Here’s a typical meal for outdoor grilling with a couscous side dish made on the stovetop while the meat and vegetables are getting happy. If you are not a red meat eater, you can always switch out the beef for boneless, skinless chicken pieces. The dry-rub will work just as well on poultry.
The beef kebabs were 2″ cubes cut down from a 2-lb. top sirloin. The meat was tossed in a dry rub of ground up 1 Tbsp. mustard seed, 1 1⁄2 tsp. black peppercorns, 1 Tbsp. fresh rosemary and 1 tsp. kosher salt; then divided onto four metal skewers and put in the refrigerator, uncovered for eight hours.

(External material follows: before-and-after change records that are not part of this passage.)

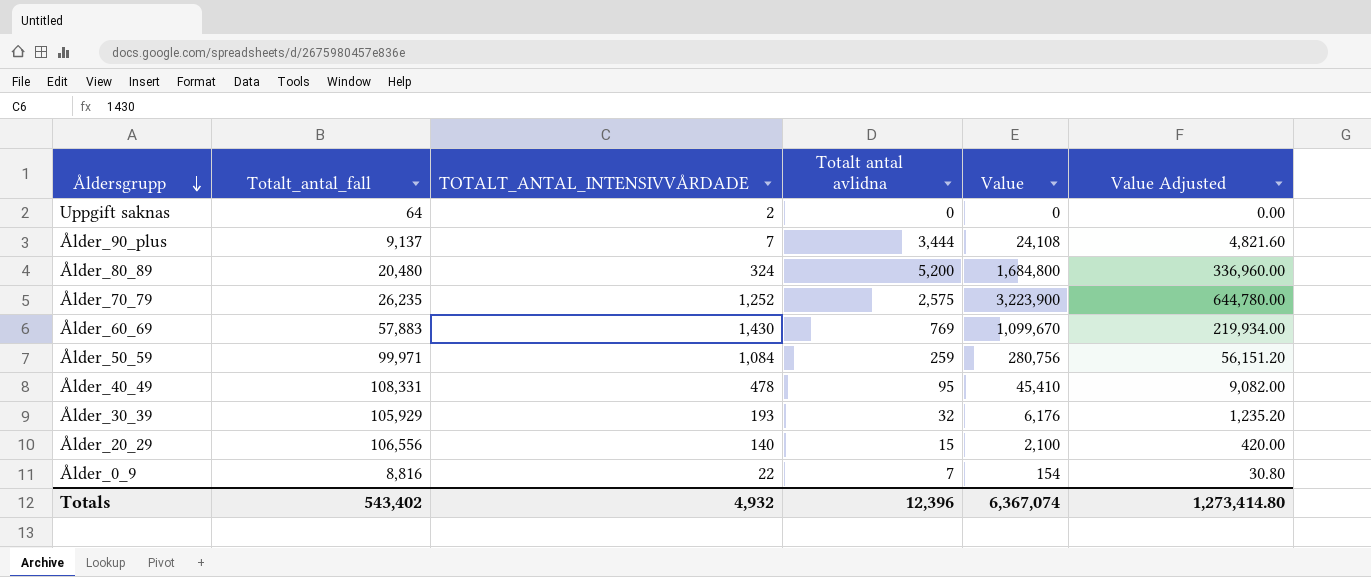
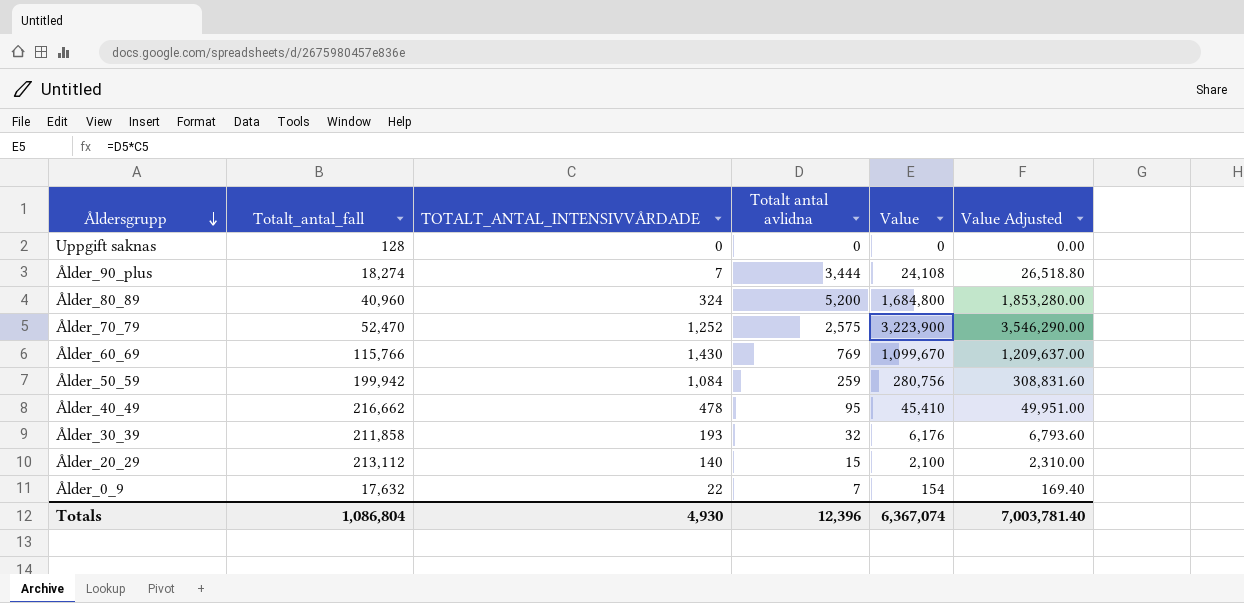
column Value Adjusted | formula: [Value] * 0.2 -> [Value] * 1.1
Uppgift saknas | Totalt_antal_fall: 64 -> 128
Uppgift saknas | TOTALT_ANTAL_INTENSIVVÅRDADE: 2 -> 0
Ålder_90_plus | Totalt_antal_fall: 9,137 -> 18,274
Ålder_80_89 | Totalt_antal_fall: 20,480 -> 40,960
Ålder_70_79 | Totalt_antal_fall: 26,235 -> 52,470
Ålder_60_69 | Totalt_antal_fall: 57,883 -> 115,766
Ålder_50_59 | Totalt_antal_fall: 99,971 -> 199,942
Ålder_40_49 | Totalt_antal_fall: 108,331 -> 216,662
Ålder_30_39 | Totalt_antal_fall: 105,929 -> 211,858
Ålder_20_29 | Totalt_antal_fall: 106,556 -> 213,112
Ålder_0_9 | Totalt_antal_fall: 8,816 -> 17,632
Totals | Totalt_antal_fall: 543,402 -> 1,086,804
Totals | TOTALT_ANTAL_INTENSIVVÅRDADE: 4,932 -> 4,930
Totals | Value Adjusted: 1,273,414.80 -> 7,003,781.40

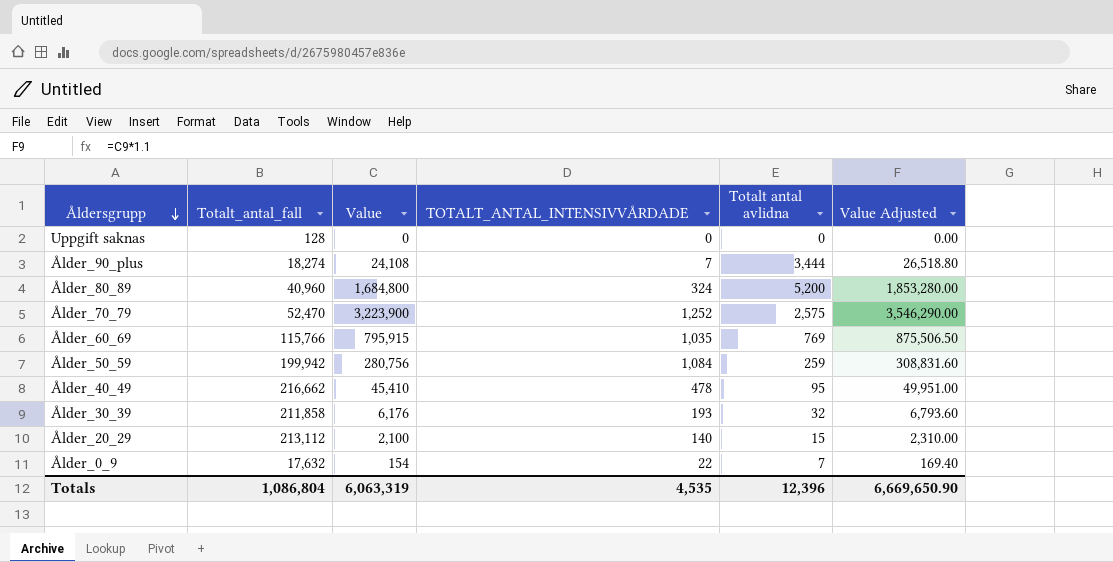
column Value | position: 5 -> 3
Ålder_60_69 | Value: 1,099,670 -> 795,915
Ålder_60_69 | TOTALT_ANTAL_INTENSIVVÅRDADE: 1,430 -> 1,035
Ålder_60_69 | Value Adjusted: 1,209,637.00 -> 875,506.50
Totals | Value: 6,367,074 -> 6,063,319
Totals | TOTALT_ANTAL_INTENSIVVÅRDADE: 4,930 -> 4,535
Totals | Value Adjusted: 7,003,781.40 -> 6,669,650.90

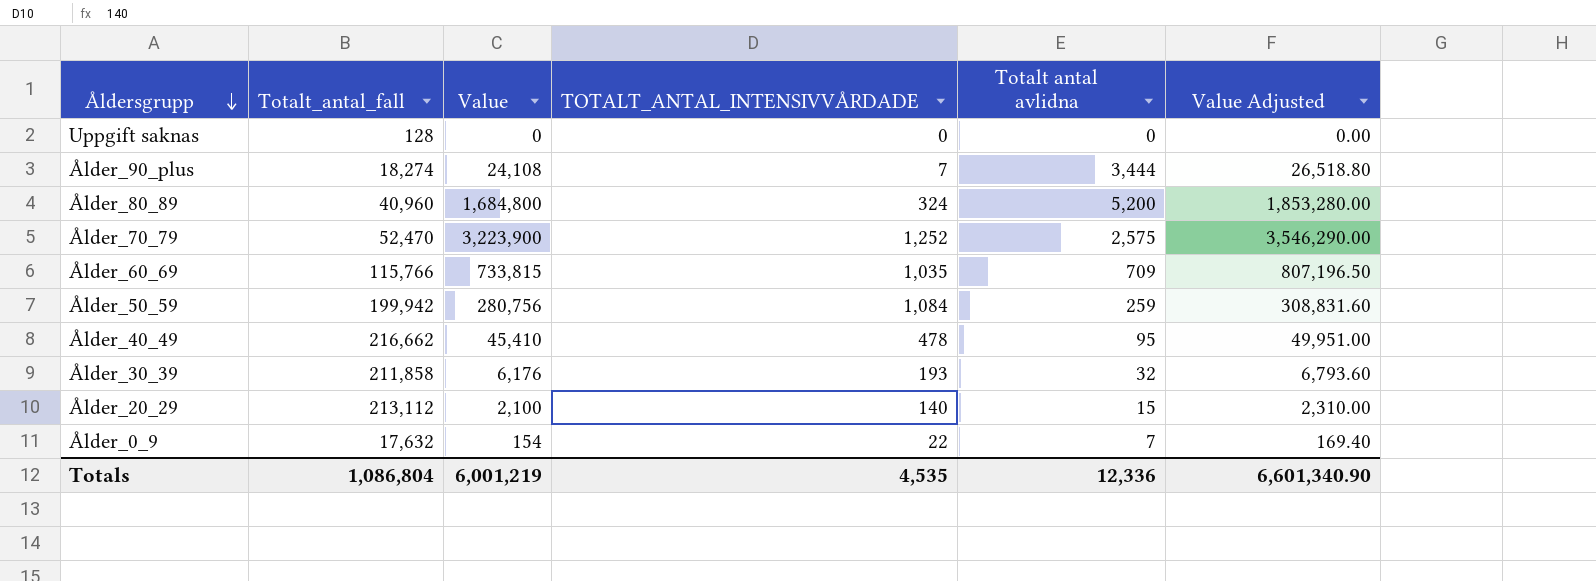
Ålder_60_69 | Value: 795,915 -> 733,815
Ålder_60_69 | Totalt antal avlidna: 769 -> 709
Ålder_60_69 | Value Adjusted: 875,506.50 -> 807,196.50
Totals | Value: 6,063,319 -> 6,001,219
Totals | Totalt antal avlidna: 12,396 -> 12,336
Totals | Value Adjusted: 6,669,650.90 -> 6,601,340.90

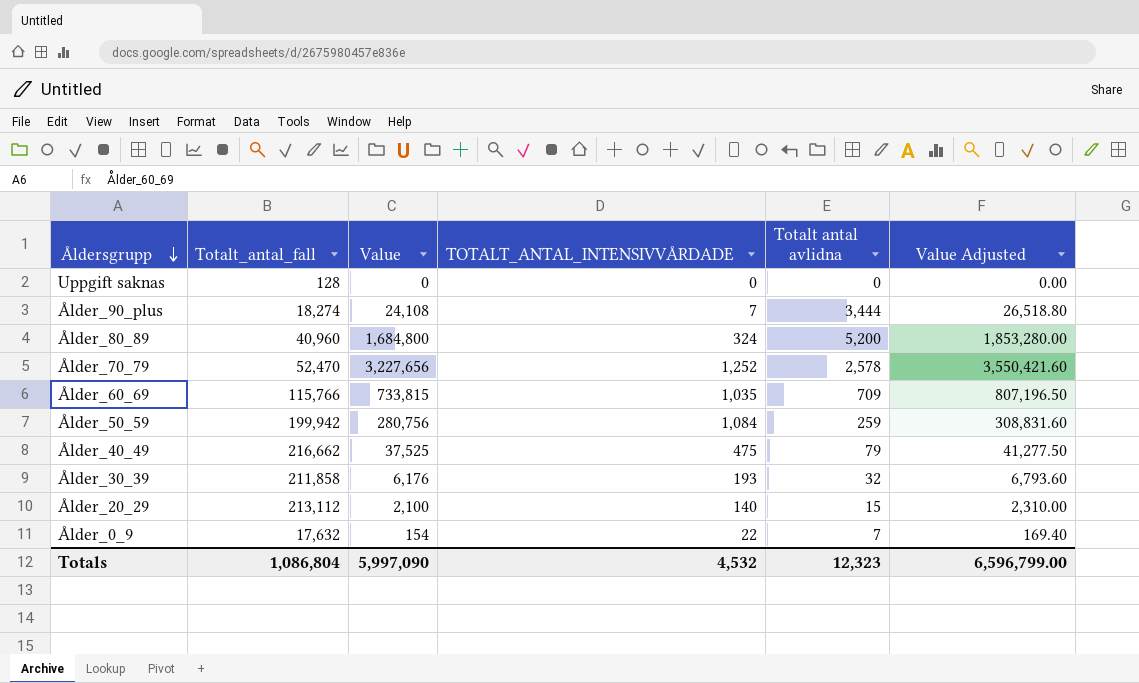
Ålder_70_79 | Value: 3,223,900 -> 3,227,656
Ålder_70_79 | Totalt antal avlidna: 2,575 -> 2,578
Ålder_70_79 | Value Adjusted: 3,546,290.00 -> 3,550,421.60
Ålder_40_49 | Value: 45,410 -> 37,525
Ålder_40_49 | TOTALT_ANTAL_INTENSIVVÅRDADE: 478 -> 475
Ålder_40_49 | Totalt antal avlidna: 95 -> 79
Ålder_40_49 | Value Adjusted: 49,951.00 -> 41,277.50
Totals | Value: 6,001,219 -> 5,997,090
Totals | TOTALT_ANTAL_INTENSIVVÅRDADE: 4,535 -> 4,532
Totals | Totalt antal avlidna: 12,336 -> 12,323
Totals | Value Adjusted: 6,601,340.90 -> 6,596,799.00

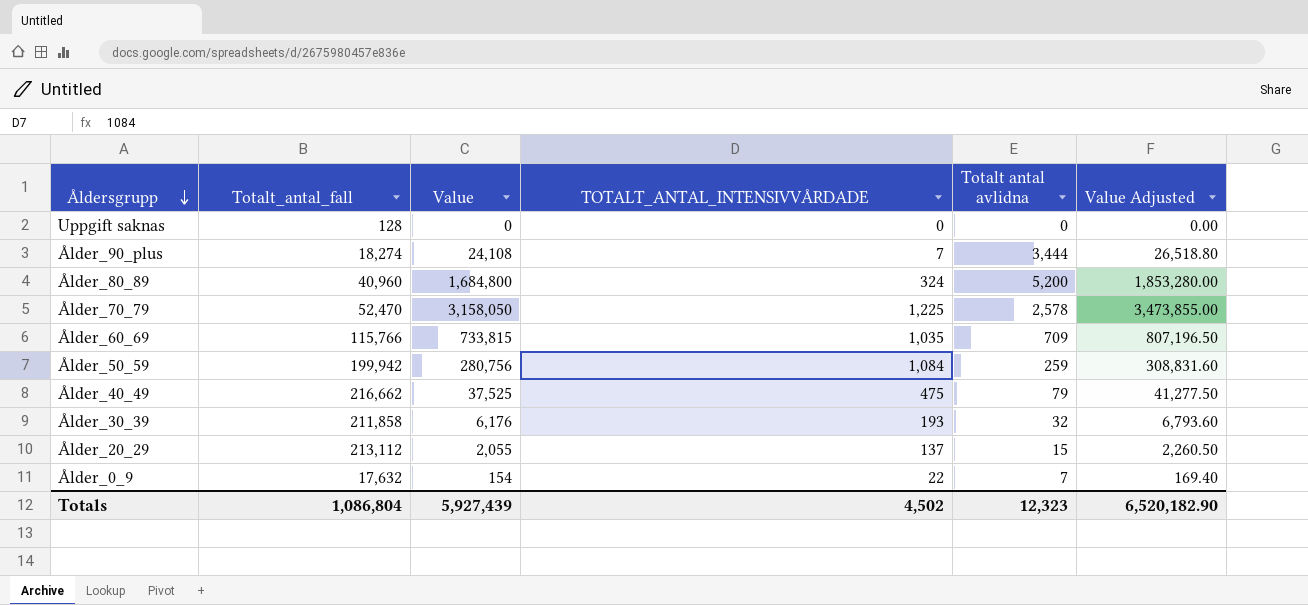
Ålder_70_79 | Value: 3,227,656 -> 3,158,050
Ålder_70_79 | TOTALT_ANTAL_INTENSIVVÅRDADE: 1,252 -> 1,225
Ålder_70_79 | Value Adjusted: 3,550,421.60 -> 3,473,855.00
Ålder_20_29 | Value: 2,100 -> 2,055
Ålder_20_29 | TOTALT_ANTAL_INTENSIVVÅRDADE: 140 -> 137
Ålder_20_29 | Value Adjusted: 2,310.00 -> 2,260.50
Totals | Value: 5,997,090 -> 5,927,439
Totals | TOTALT_ANTAL_INTENSIVVÅRDADE: 4,532 -> 4,502
Totals | Value Adjusted: 6,596,799.00 -> 6,520,182.90

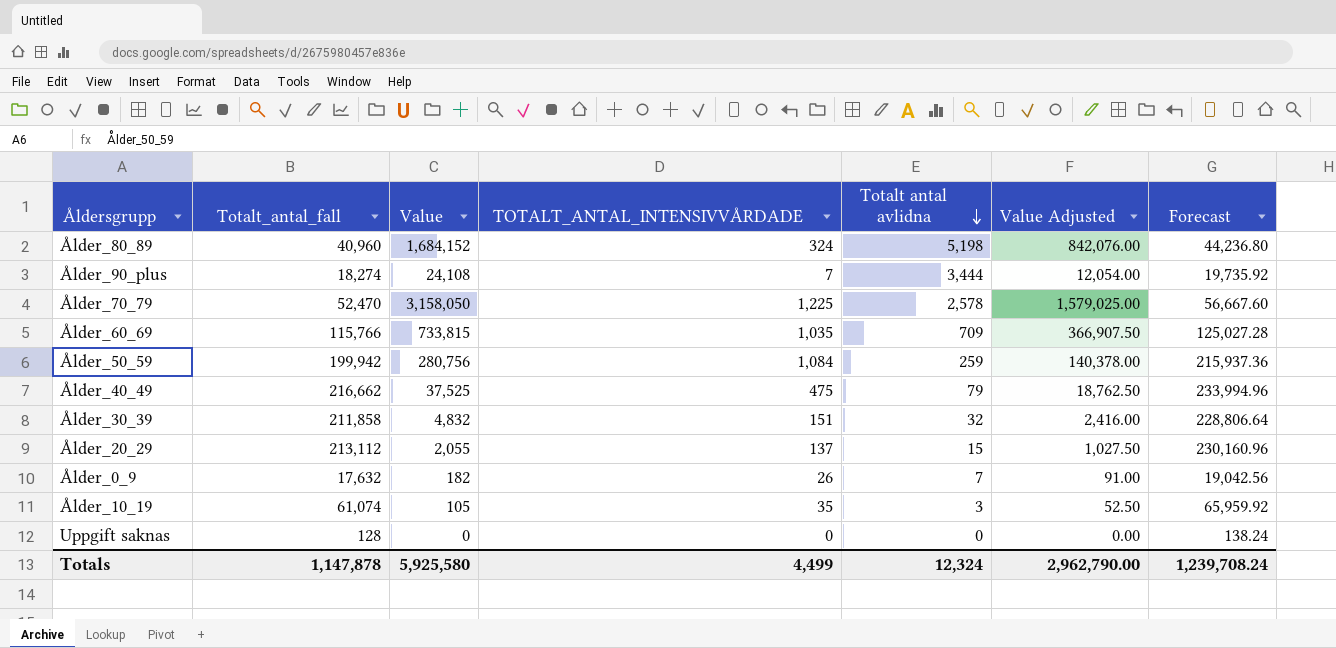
row order: Åldersgrupp descending -> Totalt antal avlidna descending
column Value Adjusted | formula: [Value] * 1.1 -> [Value] * 0.5
column Forecast | formula: none -> [Totalt_antal_fall] * 1.08
Ålder_80_89 | Value: 1,684,800 -> 1,684,152
Ålder_80_89 | Totalt antal avlidna: 5,200 -> 5,198
Ålder_30_39 | Value: 6,176 -> 4,832
Ålder_30_39 | TOTALT_ANTAL_INTENSIVVÅRDADE: 193 -> 151
Ålder_0_9 | Value: 154 -> 182
Ålder_0_9 | TOTALT_ANTAL_INTENSIVVÅRDADE: 22 -> 26
row Ålder_10_19: none -> 61,074 | 105 | 35 | 3 | 52.50 | 65,959.92
Totals | Totalt_antal_fall: 1,086,804 -> 1,147,878
Totals | Value: 5,927,439 -> 5,925,580
Totals | TOTALT_ANTAL_INTENSIVVÅRDADE: 4,502 -> 4,499
Totals | Totalt antal avlidna: 12,323 -> 12,324
Totals | Value Adjusted: 6,520,182.90 -> 2,962,790.00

It is best to use long metal skewers. If all you have are the wooden ones, make sure to soak them in water for an hour, and you may have to use several more because they are typically shorter than their metal counterparts.
Veggie skewers are a particular favorite of ours especially during the warmer months when we can grill outside. While the cocktail tomatoes (1 lb.) and mushroom caps (12 oz.) are left whole, the bell peppers (1 red, 1 yellow) are cut into 2″ pieces, and the 2 red onions into 8 wedges each, with the root end intact. Make the marinade with 2⁄3 cup olive oil, 1 tsp. salt, 1/2 tsp. black pepper, 2 crushed garlic cloves and 1 Tbsp. fresh oregano snipped from the garden.
Place the tomatoes and mushrooms in one ziploc, the onion and bell pepper in another, and divide the oil mixture between the two bags. Let marinate at least one hour, up to eight hours, turning each bag a couple of times.
While the grill is warming up—direct heat on one side, indirect on the other—skewer the veggies. Alternate the cocktail tomatoes and mushroom caps on three skewers; then the bell pepper and red onion on another 3 skewers. If you have any random veggies leftover, slide them onto a final skewer.
Put on direct heat side of grill for about 20 minutes, flipping once to char both sides, keeping the lid closed in between. The tomato skewers will get done first so move them over to the indirect heat side of grill. When the onion skewers are nicely charred, pile them up with the tomato skewers and now place the meat skewers on the direct heat and close the lid. The meat is medium-rare when it registers 125° with an instant-read thermometer, about 10-12 minutes.
Originally from Cook’s Illustrated, the couscous recipe called for three tablespoons of raisins, which we omitted. But curry powder, lime juice, and mint lent depth and brightness to the dish. All said and done, it takes about 15 minutes to make.
- 1 Tbsp. extra-virgin olive oil
- 1 medium shallot, minced (about 3 Tbsp.)
- 1 small clove garlic, minced (about 1/2 tsp.)
- ½ tsp. curry powder
- ¾ cup low-sodium chicken broth
- ½ cup plain or tri-colored couscous
- 2 Tbsp. minced fresh mint, cilantro or parsley
- 1 ½ tsp. fresh lime juice
- Heat the oil in small saucepan over medium-high heat. Add the shallots and cook until softened, about 4 minutes.
- Stir in the garlic and curry powder and cook until fragrant, about 15 seconds. Stir in the broth. Bring to a boil.
- Stir in the couscous and remove the pot from the heat. Cover and let stand for 5 minutes.
- Fold the mint (cilantro or parsley) and lime juice into the couscous. Season with salt and pepper to taste.